» Listed records
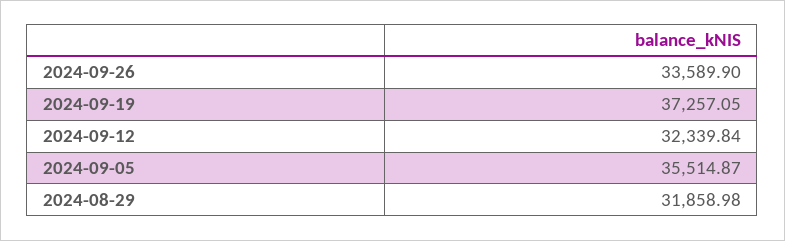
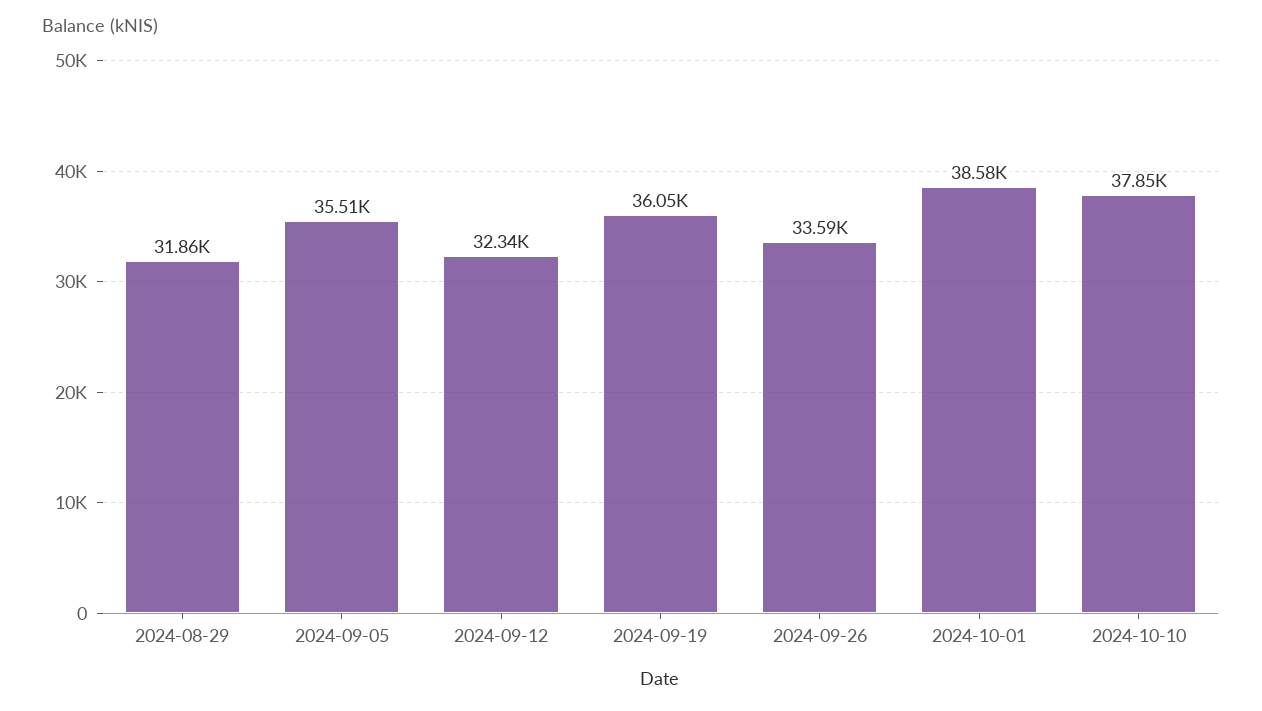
2024-09-19: 37257.05 -> 36050
2024-10-01: none -> 38580
2024-10-10: none -> 37850

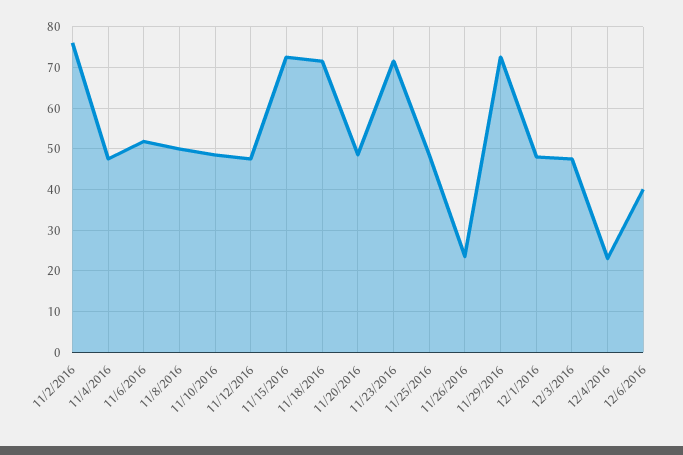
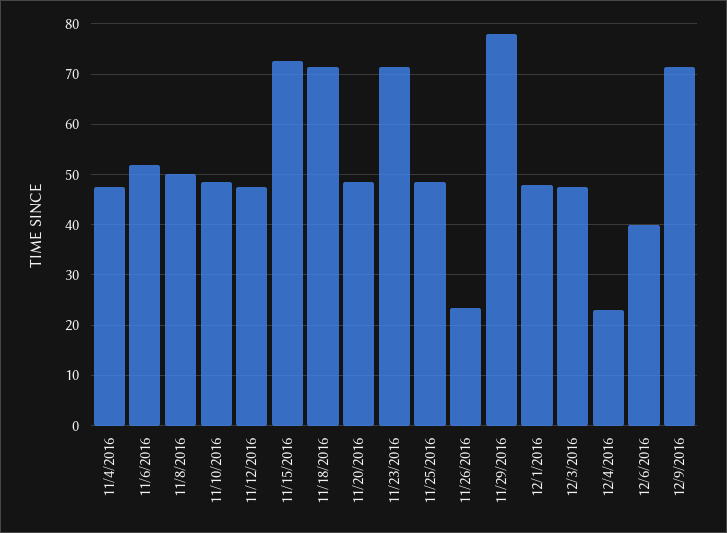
11/2/2016: 76 -> none
11/29/2016: 72 -> 78
12/9/2016: none -> 72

» Problem requirements
Each line above that includes "none" counts once; state the total and nothing more.

» Exercise output
4